Source information START

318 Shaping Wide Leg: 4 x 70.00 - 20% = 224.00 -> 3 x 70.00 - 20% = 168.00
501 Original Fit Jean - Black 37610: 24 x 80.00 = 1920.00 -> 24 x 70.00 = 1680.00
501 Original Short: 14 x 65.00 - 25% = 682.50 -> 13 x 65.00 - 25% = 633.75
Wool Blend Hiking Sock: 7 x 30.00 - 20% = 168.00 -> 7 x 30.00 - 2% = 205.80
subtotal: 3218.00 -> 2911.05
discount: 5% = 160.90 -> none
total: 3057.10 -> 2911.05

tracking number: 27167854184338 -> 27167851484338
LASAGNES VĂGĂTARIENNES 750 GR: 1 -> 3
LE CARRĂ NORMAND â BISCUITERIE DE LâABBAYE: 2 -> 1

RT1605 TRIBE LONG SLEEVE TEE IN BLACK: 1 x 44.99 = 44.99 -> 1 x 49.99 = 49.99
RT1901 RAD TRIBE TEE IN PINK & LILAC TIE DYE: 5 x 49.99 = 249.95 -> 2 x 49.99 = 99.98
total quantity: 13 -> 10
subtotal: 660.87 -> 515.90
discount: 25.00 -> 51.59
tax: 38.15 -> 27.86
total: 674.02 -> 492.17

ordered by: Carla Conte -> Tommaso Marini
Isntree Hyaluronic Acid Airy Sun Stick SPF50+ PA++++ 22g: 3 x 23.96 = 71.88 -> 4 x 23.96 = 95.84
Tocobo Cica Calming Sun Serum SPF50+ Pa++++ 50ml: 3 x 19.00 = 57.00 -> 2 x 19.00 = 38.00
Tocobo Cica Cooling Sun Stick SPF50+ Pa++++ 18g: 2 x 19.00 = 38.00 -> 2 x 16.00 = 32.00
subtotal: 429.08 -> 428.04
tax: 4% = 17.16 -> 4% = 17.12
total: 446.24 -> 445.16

Source information END

__What to work on__: Transcribe every line of the records exactly, please.

__Solution for this task__:
318 Shaping Wide Leg: 4 x 70.00 - 20% = 224.00 -> 3 x 70.00 - 20% = 168.00
501 Original Fit Jean - Black 37610: 24 x 80.00 = 1920.00 -> 24 x 70.00 = 1680.00
501 Original Short: 14 x 65.00 - 25% = 682.50 -> 13 x 65.00 - 25% = 633.75
Wool Blend Hiking Sock: 7 x 30.00 - 20% = 168.00 -> 7 x 30.00 - 2% = 205.80
subtotal: 3218.00 -> 2911.05
discount: 5% = 160.90 -> none
total: 3057.10 -> 2911.05

tracking number: 27167854184338 -> 27167851484338
LASAGNES VĂGĂTARIENNES 750 GR: 1 -> 3
LE CARRĂ NORMAND â BISCUITERIE DE LâABBAYE: 2 -> 1

RT1605 TRIBE LONG SLEEVE TEE IN BLACK: 1 x 44.99 = 44.99 -> 1 x 49.99 = 49.99
RT1901 RAD TRIBE TEE IN PINK & LILAC TIE DYE: 5 x 49.99 = 249.95 -> 2 x 49.99 = 99.98
total quantity: 13 -> 10
subtotal: 660.87 -> 515.90
discount: 25.00 -> 51.59
tax: 38.15 -> 27.86
total: 674.02 -> 492.17

ordered by: Carla Conte -> Tommaso Marini
Isntree Hyaluronic Acid Airy Sun Stick SPF50+ PA++++ 22g: 3 x 23.96 = 71.88 -> 4 x 23.96 = 95.84
Tocobo Cica Calming Sun Serum SPF50+ Pa++++ 50ml: 3 x 19.00 = 57.00 -> 2 x 19.00 = 38.00
Tocobo Cica Cooling Sun Stick SPF50+ Pa++++ 18g: 2 x 19.00 = 38.00 -> 2 x 16.00 = 32.00
subtotal: 429.08 -> 428.04
tax: 4% = 17.16 -> 4% = 17.12
total: 446.24 -> 445.16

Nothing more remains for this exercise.